Lo scorso 13 dicembre, con la firma del Trattato di Lisbona, l’integrazione europea ha vissuto un’altra tappa del suo lungo e faticoso cammino. L’avvenimento è passato senza clamori, quasi a far percepire un’Europa incapace di scelte politiche ed istituzionali in grado di scalfire la sovranità dei singoli Stati. E invece la lettura complessiva del trattato evidenzia che si sono aperte prospettive nuove. Un solo dato: dal 2009 l’Unione sostituisce e succede alla Comunità europea, come recita l’art. 1. Questo significa dare concretezza alla dimensione politica, governando lo spazio comune: ambiente, istruzione, salute, occupazione, criminalità, sicurezza… A Lisbona è prevalso un sano realismo, distaccato da quella costituzione approvata a Roma nell’ottobre 2004, forse troppo avanzata per tutti (e non solo per gli euroscettici che l’avevano respinta).
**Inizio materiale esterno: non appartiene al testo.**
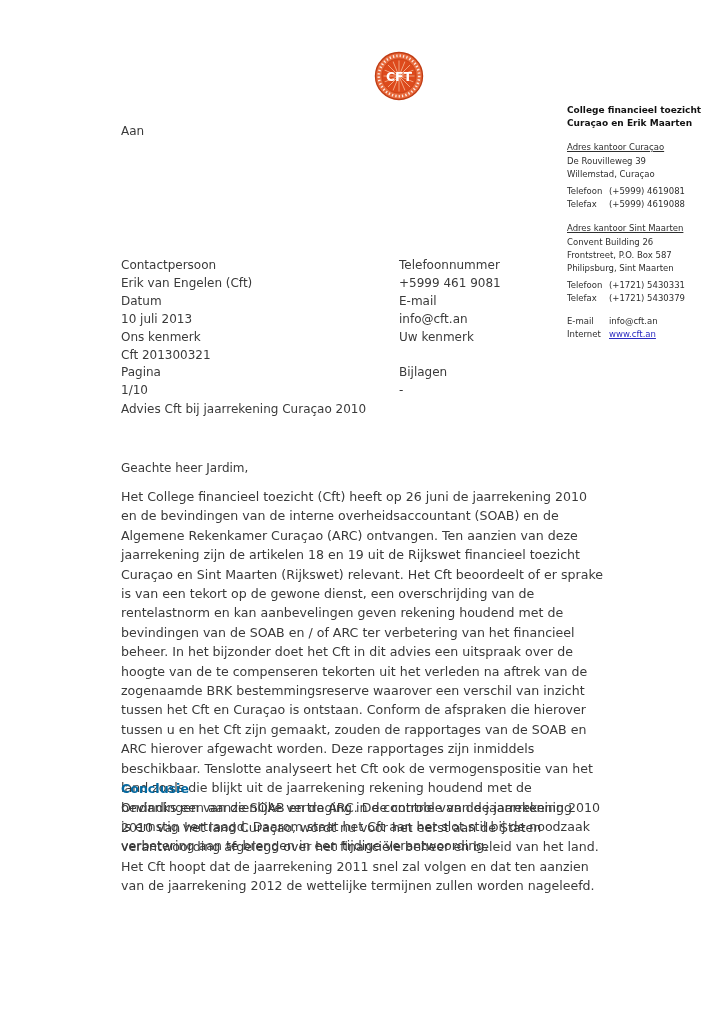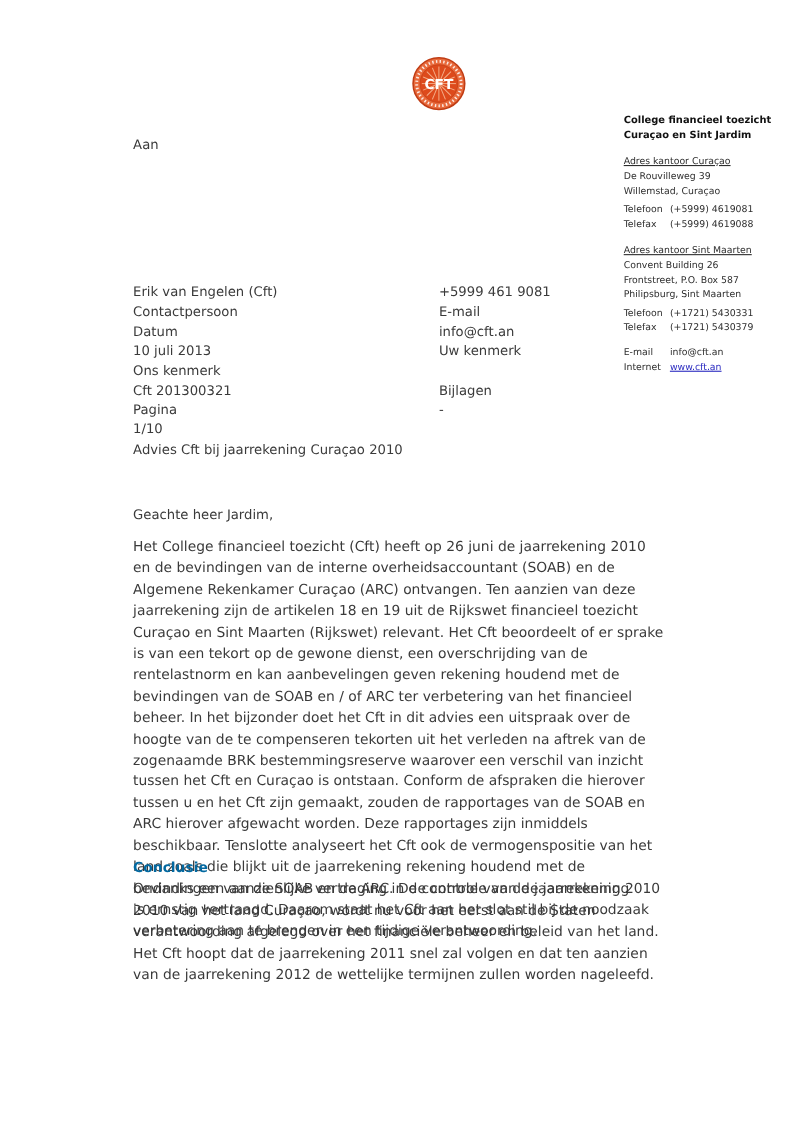--- a/index.html
+++ b/index.html
@@ -74,21 +74,21 @@
     </svg>
   </div>
 
   <div class="recipient">
     <div>Aan</div>
   </div>
 
   <div class="sidebar">
     <div class="org-name">
       <div>College financieel toezicht</div>
-      <div>Curaçao en Sint Jardim</div>
+      <div>Curaçao en Erik Maarten</div>
     </div>
 
     <div class="office">
       <div class="office-heading">Adres kantoor Curaçao</div>
       <div>De Rouvilleweg 39</div>
       <div>Willemstad, Curaçao</div>
       <div class="phone-block">
         <div class="kv">
           <span class="k">Telefoon</span>
           <span>(+5999) 4619081</span>
@@ -124,30 +124,31 @@
       </div>
       <div class="kv">
         <span class="k">Internet</span>
         <a class="weblink">www.cft.an</a>
       </div>
     </div>
   </div>
 
   <div class="meta">
     <div class="col-left">
+      <div>Contactpersoon</div>
       <div>Erik van Engelen (Cft)</div>
-      <div>Contactpersoon</div>
       <div>Datum</div>
       <div>10 juli 2013</div>
       <div>Ons kenmerk</div>
       <div>Cft 201300321</div>
       <div>Pagina</div>
       <div>1/10</div>
     </div>
     <div class="col-right">
+      <div>Telefoonnummer</div>
       <div>+5999 461 9081</div>
       <div>E-mail</div>
       <div>info@cft.an</div>
       <div>Uw kenmerk</div>
       <div></div>
       <div>Bijlagen</div>
       <div>-</div>
     </div>
   </div>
E così i 27 hanno ripresentato le grandi finalità, ma hanno modificato alcune regole base, indicando due direzioni per il cammino comune. Da una parte l’integrazione degli obiettivi, per stabilizzare ed ampliare alcune funzioni specifiche non legate solo all’idea del mercato unico. Spicca la politica estera comune per dare all’Europa una sola voce nelle grandi questioni internazionali, o l’interesse per il settore della libertà, sicurezza e giustizia da rafforzare nel rispetto delle garanzie fondamentali dei cittadini. Dall’altra l’integrazione dei simboli che traducono, contro ogni previsione, quel desiderio di sovranazionalità che sembra appartenere sempre più agli europei e non ai governi d’Europa. Ed ecco la nuova figura del presidente dell’Unione, con un mandato di due anni e mezzo; i più ampi poteri al Parlamento europeo, chiamato ad operare scelte legislative per rendere direttamente protagonisti i cittadini europei che lo eleggono o il voto a maggioranza che andrà a sostituire la frenante unanimità. Allarga lo scenario il valore vincolante attribuito alla Carta dei diritti fondamentali approvata a Nizza nel 2000 che impegnerà l’Unione (e i suoi Stati?) a garantire ogni diritto e libertà – e, purtroppo, anche interessi privi di reale fondamento antropologico ed etico – e non solo quelli economici e sociali. L’integrazione prosegue, dunque, e a valutarla dovrà essere il livello di sussidiarietà tra quanti ne sono parte e la dose di solidarietà verso il resto del mondo. Non dimentichiamolo.